Amazon: https://amzn.to/4ssbvRO 

iBooks: https://tinyurl.com/43ndtrpr 

Barnes & Noble: https://tinyurl.com/4zw8nzsv 

KOBO: https://tinyurl.com/5ykxf8rr 

Google Play: https://tinyurl.com/3jc863m3 

Tule: https://tulepublishing.com/books/five-summers-from-now/#order 

They were supposed to spend the Fourth of July weekend with their closest friends—fireworks, laughter, traditions. Instead, Merritt Sullivan and Ben Samuels broke up on the drive to the lake, before the first spark lit the sky.

But after a strange accident on the dock, they wake up to find that everything’s changed. It’s five years later. They’re no longer a couple. Their friends’ lives have shifted in ways they never saw coming. Careers, relationships, even loyalties have rearranged—some for the better, some painfully worse. And neither of them remembers the years in between.

Forced to navigate a future they don’t recall, Merritt and Ben must work together to understand what fractured not only their relationship, but their entire friend group. The only way back—if going back is even possible—is to face the heartbreak they once tried to outrun.

As old feelings resurface and new truths come to light, they’ll have to decide: is the future worth keeping…or worth rewriting?

Add to Goodreads!

Excerpt 

Copyright 2026, Author Michelle Dayton

Tears formed and slid down my cheeks. I dashed them away with one hand, silent, not wanting to break the spell. Out of the corner of my eye, I saw Ben’s right hand jerk in my direction as if he wanted to touch me, needed to touch me, but then realized he shouldn’t.

Oh, to hell with it.

I reached over, grabbed his hand, and pulled it to my heart. I bent my head and pressed my lips to it. He’d said his brother’s name to me, for the first time ever.

A broken sound escaped his mouth at the feel of my lips on his skin. The next thing I knew, he was pulling me into his arms, the tight confines of the car be damned.

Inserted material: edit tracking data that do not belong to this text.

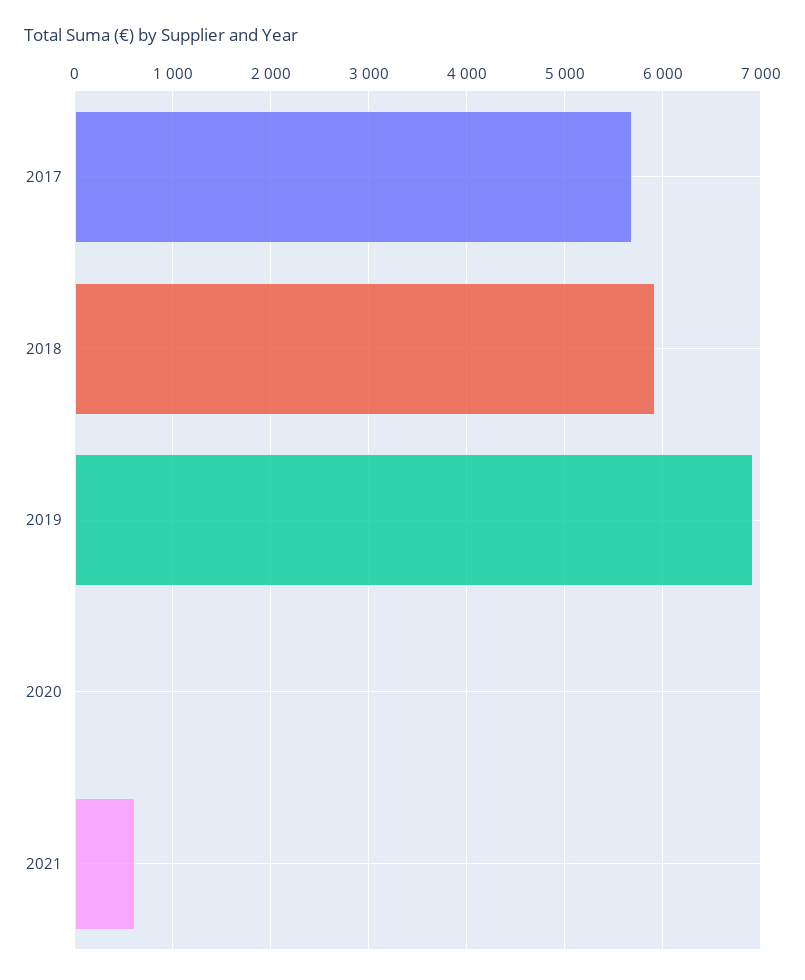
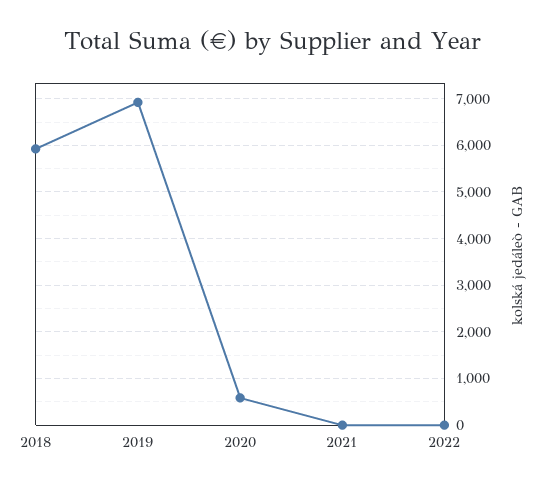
2017: 5700 -> none
2020: 0 -> 600
2021: 600 -> 0
2022: none -> 0

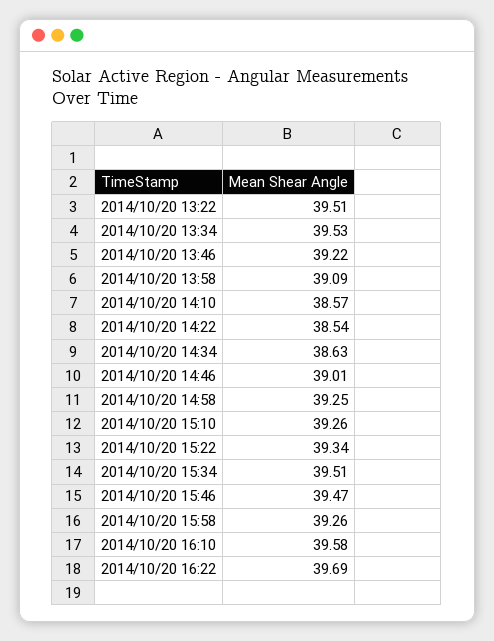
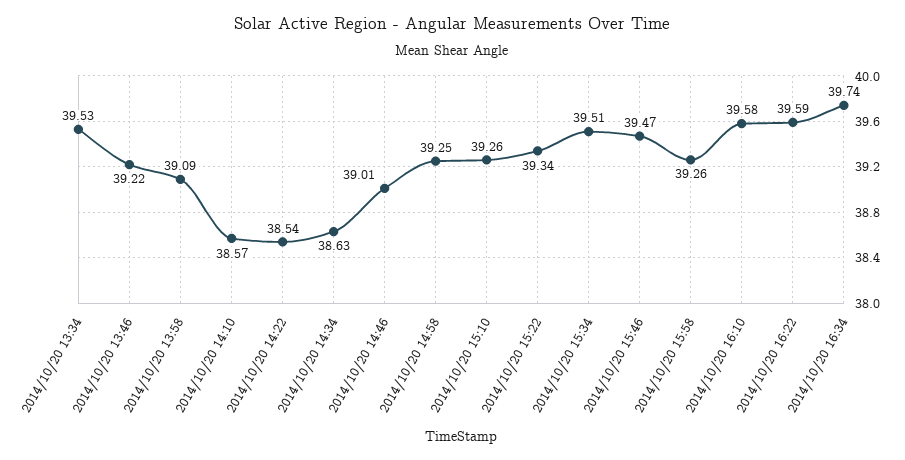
2014/10/20 13:22: 39.51 -> none
2014/10/20 16:22: 39.69 -> 39.59
2014/10/20 16:34: none -> 39.74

He pushed the driver’s side seat back, settled me onto his lap sideways, and held on to me for dear life, panting into my neck.

“It’s okay,” I murmured, winding my arms around his neck and stroking through the hair on the back of his head. “It’s okay.”

I closed my eyes and breathed him in, the Downy fabric softener and chlorine scent of my Ben. His arms tightened around my waist, and I let myself luxuriate in his embrace. God, I hadn’t felt this safe in ages. I’d been so angry with him for so long. Even when we hugged, it was perfunctory and quick. I hadn’t let myself cling or need him. Hadn’t let him hold me or need me.

I’d taken his hand because he needed comfort. We both did. This was his body’s response to my earlier apology. He didn’t have the words, so holding me like this was his way of showing me he forgave me.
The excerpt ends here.